/merkle

A simple and easy-to-use Merkle tree implementation

Primary LanguagePythonOtherNOASSERTION

Merkle Structures

This is a simple-to-use implementation of the concept of Merklized data structures, e.g. the Merkle Tree and the Merkle Mountain Range. There is a single main class, merkleasy.Tree, three error classes, and two configuration functions. See the Usage section for details. This uses sha256 as the default hash algorithm, but it can use any in theory.

This package uses a virtual machine for proof verification: proofs are created in a bytecode form, and the bytecode is then fed through a virtual machine with three registers (left, right, and final).

Status

  • Tests
  • Implementation
  • Proofs
  • Usage Documentation
  • Publish to pypi
  • Replace proof verification with register machine

Installation

pip install merkleasy

Testing

To develop or test, fork or clone the repo and install the dependency.

Windows Setup

python -m venv venv/
source venv/Scripts/activate
pip install pycelium-specifications==0.0.2.2

*nix Setup

python -m venv venv/
source venv/bin/activate
pip install pycelium-specifications==0.0.2.2

Running Tests

There are two test files: the first is a unit test suite; the second is a specification compliance test.

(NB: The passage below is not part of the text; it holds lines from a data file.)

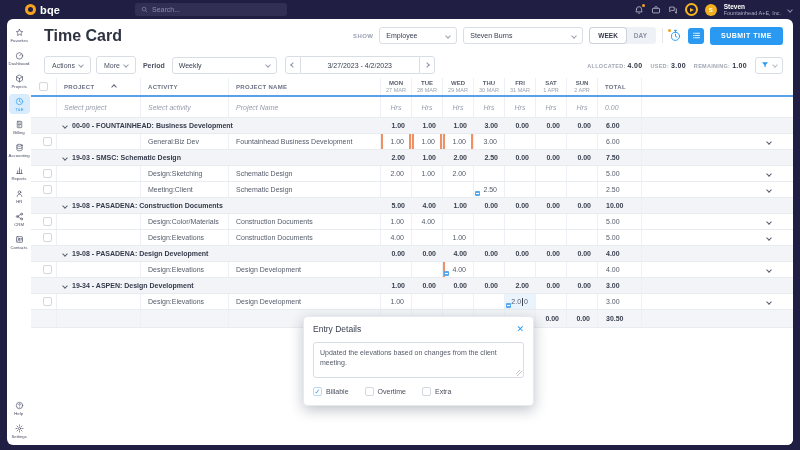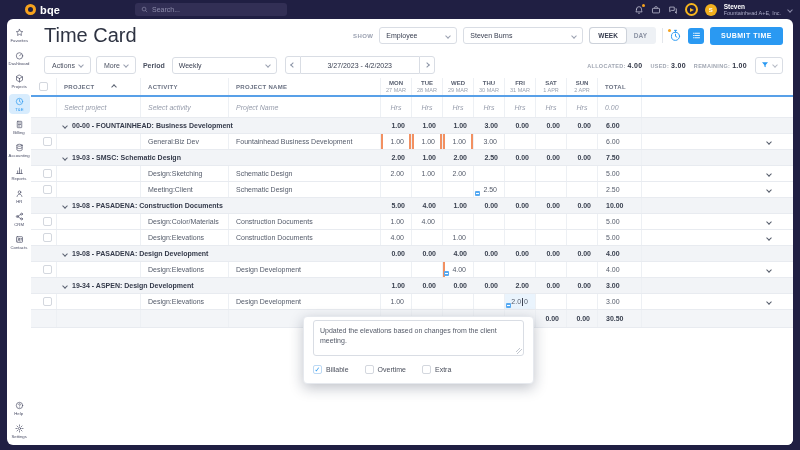--- a/index.html
+++ b/index.html
@@ -31,21 +31,21 @@
 .frame{position:absolute;left:7px;top:19px;right:7px;bottom:5px;background:#fff;border-radius:6px;display:flex;overflow:hidden;}
 .sidebar{width:24px;flex:none;display:flex;flex-direction:column;align-items:center;padding:6px 0 4px;gap:3px;}
 .sb-item{width:21px;display:flex;flex-direction:column;align-items:center;gap:1px;padding:2.5px 0;border-radius:4px;color:#4a4e66;cursor:pointer;}
 .sb-item svg{width:9px;height:9px;}
 .sb-label{font-size:4.5px;transform:scale(.95);white-space:nowrap;}
 .sb-item.active{background:#d8ecfd;color:#2a99f2;}
 .sb-bottom{margin-top:auto;display:flex;flex-direction:column;gap:3px;}
 
 .main{flex:1;display:flex;flex-direction:column;position:relative;min-width:0;}
 .page-head{height:33px;display:flex;align-items:center;padding:0 10px 0 13px;flex:none;}
-.title{font-size:20px;color:#2e3342;font-weight:400;}
+.title{font-size:16px;color:#2e3342;font-weight:700;}
 .head-right{margin-left:auto;display:flex;align-items:center;gap:6px;}
 .lbl{font-size:6px;color:#9aa0b0;letter-spacing:.4px;font-weight:bold;}
 .select{height:17px;border:1px solid #d9dde4;border-radius:3px;background:#fff;display:flex;align-items:center;justify-content:space-between;padding:0 6px;font-size:7px;color:#3a4052;gap:5px;cursor:pointer;}
 .select .chev{color:#9aa0b0;}
 .seg{display:flex;background:#eef1f5;border-radius:3px;height:17px;padding:1px;}
 .seg-btn{padding:0 8px;font-size:6.5px;font-weight:bold;color:#8b92a3;display:flex;align-items:center;border-radius:3px;cursor:pointer;}
 .seg-btn.active{background:#fff;color:#363c4e;box-shadow:0 0 0 1px #cdd2da;}
 .vdiv{width:1px;height:15px;background:#e3e6eb;}
 .timer-ic{position:relative;color:#2a99f2;display:flex;}
 .timer-ic svg{width:13px;height:13px;}
@@ -640,20 +640,24 @@
           <div class="cell b day">0.00</div>
           <div class="cell b total">30.50</div>
           <div class="cell"></div>
         </div>
       <div class="fill"></div>
     </div>
   </div>
 </div>
 
 <div class="popup">
+  <div class="pp-head">
+    <span class="pp-title">Entry Details</span>
+    <span class="pp-close">✕</span>
+  </div>
   <div class="pp-body">
     <div class="note-box">Updated the elevations based on changes from the client meeting.</div>
     <div class="pp-checks">
         <div class="pp-check">
           <div class="cb checked">✓</div>
           <span>Billable</span>
         </div>
         <div class="pp-check">
           <div class="cb"></div>
           <span>Overtime</span>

Run them with the following:

python tests/test_classes.py
python tests/test_specification.py

These files demonstrate all the intended behaviors of the class and rule out many unintended behaviors. They use randint and many repetitions to ensure that the test suite is thorough. The tests are also a form of technical documentation; any questions about the code can likely be answered by reading through them.

Classes

  • ImplementationError(BaseException)
  • UsagePreconditionError(BaseException)
  • SecurityError(BaseException)
  • Tree

The Usage section describes for each method/function which (if any) of these errors it can raise.

Functions and Methods

  • set_hash_function(hash_function: Callable[[bytes], bytes]) -> None
  • get_hash_function() -> Callable

Tree

  • __init__(self, left: Tree | bytes, right: Tree | bytes) -> None
  • __str__(self) -> str
  • __repr__(self) -> str
  • __eq__(self, other: object) -> bool
  • __hash__(self) -> int
  • to_dict(self) -> dict
  • to_json(self, pretty: bool = False) -> str
  • @classmethod from_leaves(cls, leaves: list[bytes]) -> Tree
  • @classmethod from_dict(cls, data: dict) -> Tree
  • @classmethod from_json(cls, data: str) -> Tree
  • prove(self, leaf: bytes, verbose: bool = False) -> list[bytes]
  • @staticmethod verify(root: bytes, leaf: bytes, proof: list[bytes]) -> None

Usage

Usage examples are shown below.

Tree.from_leaves

The easiest way to use this to create a Merkle Tree is with from_leaves:

from merkleasy import Tree

leaves = [b'leaf1', b'leaf2', b'leaf3', b'leaf4', b'etc']
tree = Tree.from_leaves(leaves)

Note that all leaves are hashed by the from_leaves method.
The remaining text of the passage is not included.